## [EXERCISE]
Your output should be the records below, word for word and picture-free.

[Collection entries]
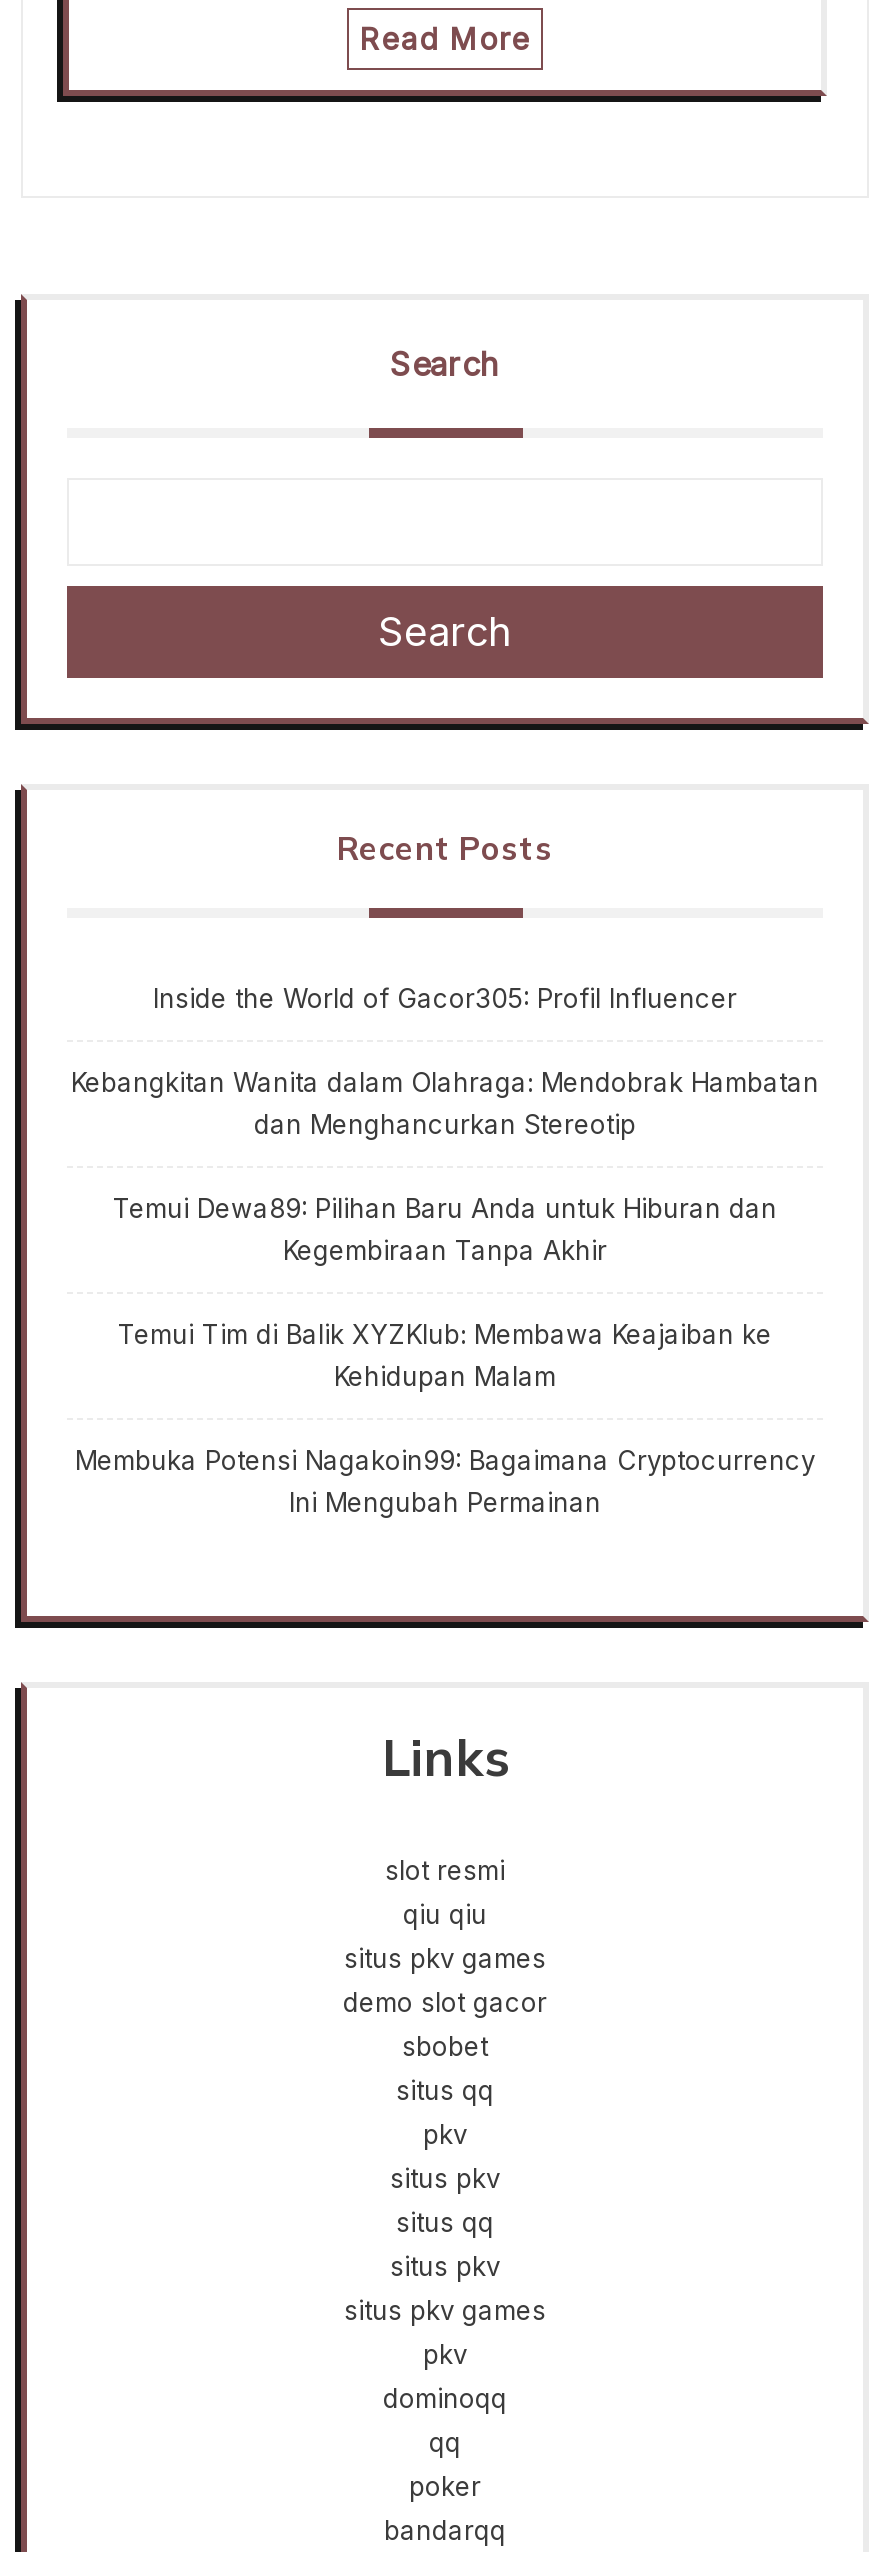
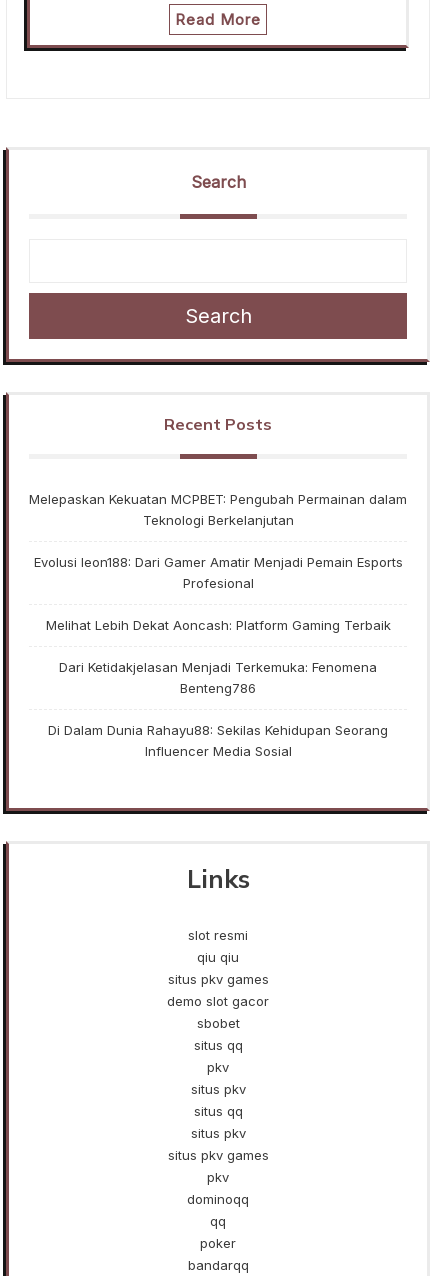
- Inside the World of Gacor305: Profil Influencer
+ Melepaskan Kekuatan MCPBET: Pengubah Permainan dalam
+ Teknologi Berkelanjutan

- Kebangkitan Wanita dalam Olahraga: Mendobrak Hambatan
- dan Menghancurkan Stereotip
+ Evolusi leon188: Dari Gamer Amatir Menjadi Pemain Esports
+ Profesional

- Temui Dewa89: Pilihan Baru Anda untuk Hiburan dan
- Kegembiraan Tanpa Akhir
+ Melihat Lebih Dekat Aoncash: Platform Gaming Terbaik

- Temui Tim di Balik XYZKlub: Membawa Keajaiban ke
- Kehidupan Malam
+ Dari Ketidakjelasan Menjadi Terkemuka: Fenomena
+ Benteng786

- Membuka Potensi Nagakoin99: Bagaimana Cryptocurrency
- Ini Mengubah Permainan
+ Di Dalam Dunia Rahayu88: Sekilas Kehidupan Seorang
+ Influencer Media Sosial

## [RESPONSE]
- Inside the World of Gacor305: Profil Influencer
+ Melepaskan Kekuatan MCPBET: Pengubah Permainan dalam
+ Teknologi Berkelanjutan

- Kebangkitan Wanita dalam Olahraga: Mendobrak Hambatan
- dan Menghancurkan Stereotip
+ Evolusi leon188: Dari Gamer Amatir Menjadi Pemain Esports
+ Profesional

- Temui Dewa89: Pilihan Baru Anda untuk Hiburan dan
- Kegembiraan Tanpa Akhir
+ Melihat Lebih Dekat Aoncash: Platform Gaming Terbaik

- Temui Tim di Balik XYZKlub: Membawa Keajaiban ke
- Kehidupan Malam
+ Dari Ketidakjelasan Menjadi Terkemuka: Fenomena
+ Benteng786

- Membuka Potensi Nagakoin99: Bagaimana Cryptocurrency
- Ini Mengubah Permainan
+ Di Dalam Dunia Rahayu88: Sekilas Kehidupan Seorang
+ Influencer Media Sosial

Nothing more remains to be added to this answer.